Its not really *that* bad. All bad environments/WLB can be had at any company. Its just the culture is a bit more cut-throat and less forgiving than other big tech companies, and the biggest voice are the new grads unknowingly getting the short end of the stick with Amazon's mass hire/mass fire (shortlist/shorcut interviews and hiring for entry level L4 etc), thrown out to the wolves, may the best man win culture. Most new grads do not and have not developed the skills to do well in that environment, so we hear about how *bad* it is from the biggest churn group of employees, naturally. Amazon doesnt want to hold your hand, but unfortunately new grads/junior levels need that more often than not. I dont blame them, its not easy when you have zero work experience and the first job is so cut-throat. It's also ignorant people joining without fully understanding the role. For example in AWS as a Cloud Support Engineer. People complain it was tech support for AWS customers and there was on call rotation and blamed Amazon for lack of transparency due to WLB or job description. What the hell did you expect? It says SUPPORT in the title, not to mention a full job description. Its a 24x7x365 job. These types of things get heard the loudest. And these types of roles are easily farmed out to overseas support engineers due to coverage, hence the recruiting from odd countries. They dont get the management oversight and the social aspect or nurturing they deserve unfortunately. However it seems to be less common with external hires with experience at L5/6+ and the ones who have stuck around because they tend to thrive in that culture and have developed some soft skills to adapt and/or work within that type of culture. Unless you just suck and terrible to work with, which is hoping to be mitigated by the lengthy behavioral/cultural aspect of the interview loop.
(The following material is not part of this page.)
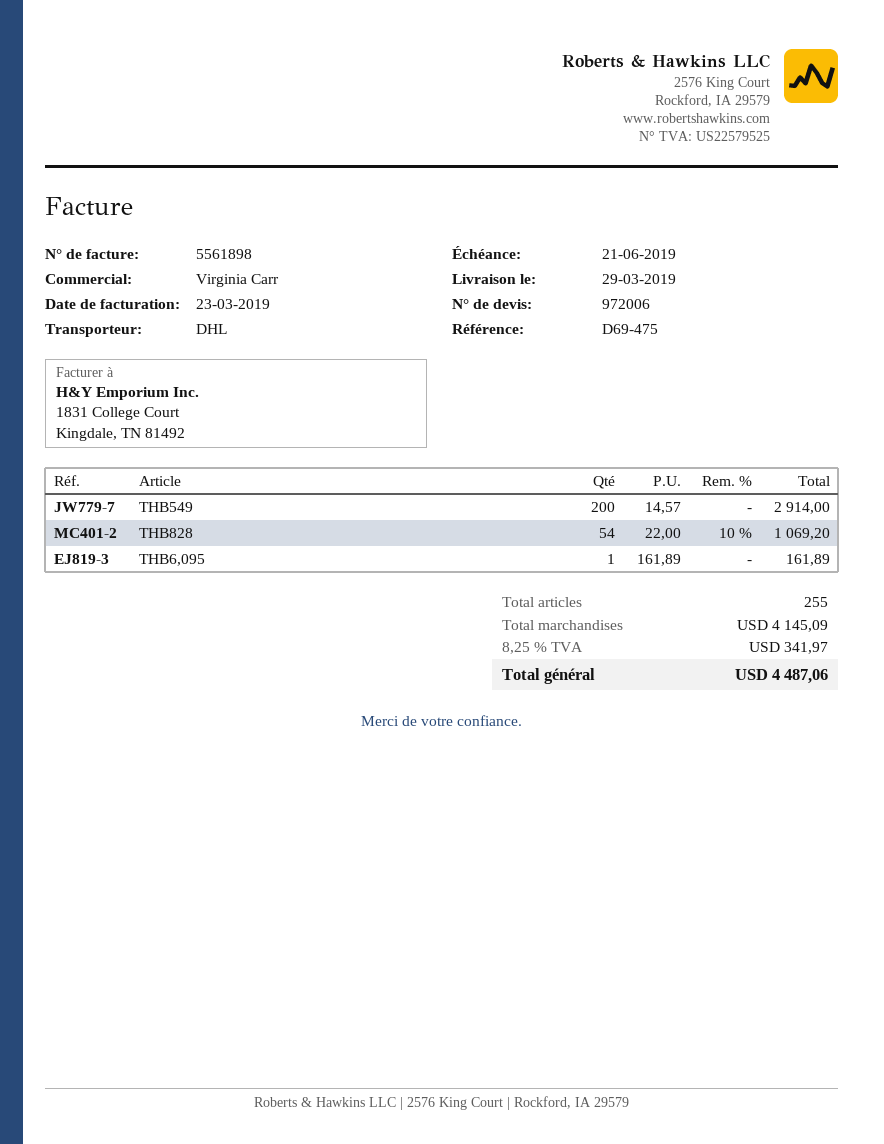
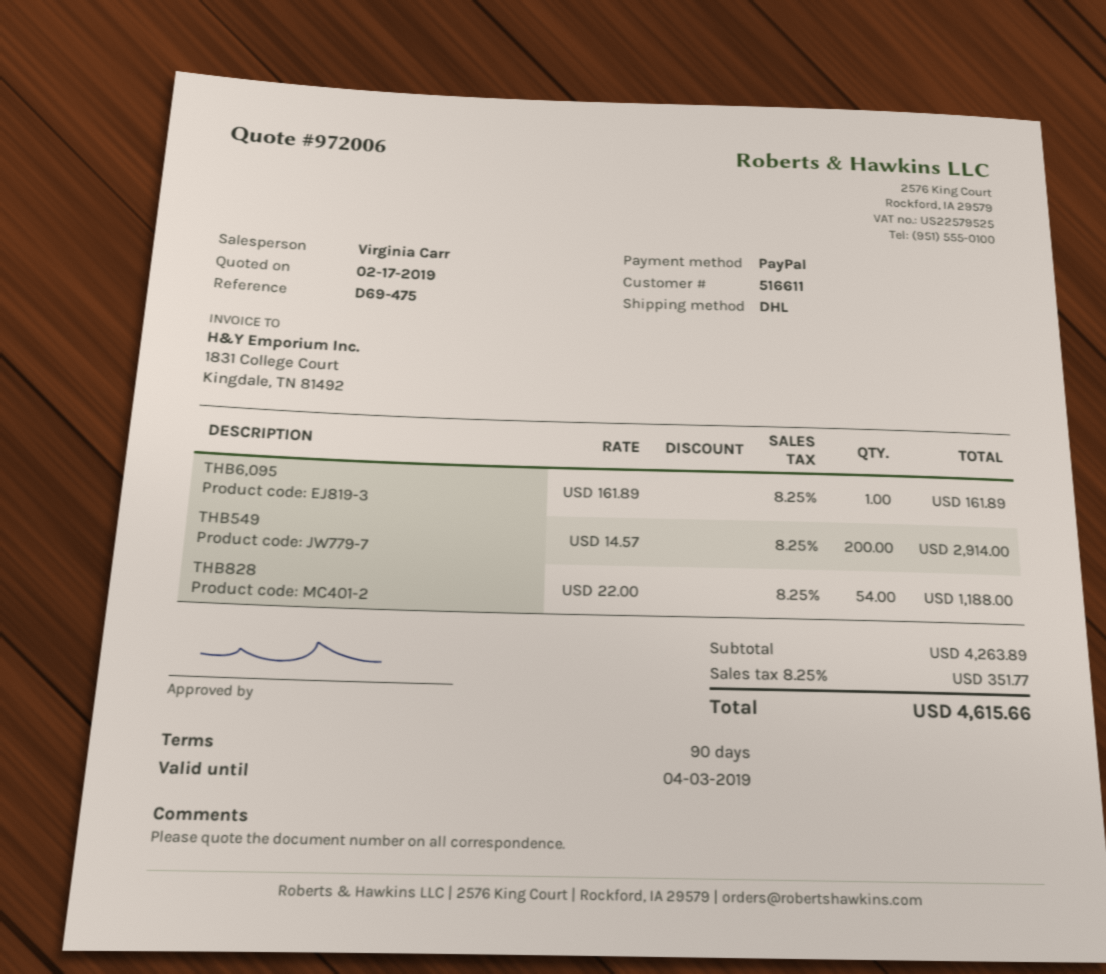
THB828: 54 x 22.00 - 10% = 1069.20 -> 54 x 22.00 = 1188.00
subtotal: 4145.09 -> 4263.89
tax: 8.25% = 341.97 -> 8.25% = 351.77
total: 4487.06 -> 4615.66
This is correct and my feeling Also the hiring bar for 5/6 is much much higher ... The percentage of people passing l4 interviews and l6 are completely different numbers ... Sure lots of people can nail an l4 role - but anything above that is completely different And that said - Facebook in some area is just as cut throat and wlb in google at launch times for services / web products is just as bad
It’s very hit or miss depending on the org, your manager and your skip. If you have their support it’s a great experience. If not, you will have no shelter. Overall I really enjoy Amazon and my org. But you have to be able to deliver, drive your own success, and communicate effectively or you will get picked apart quickly.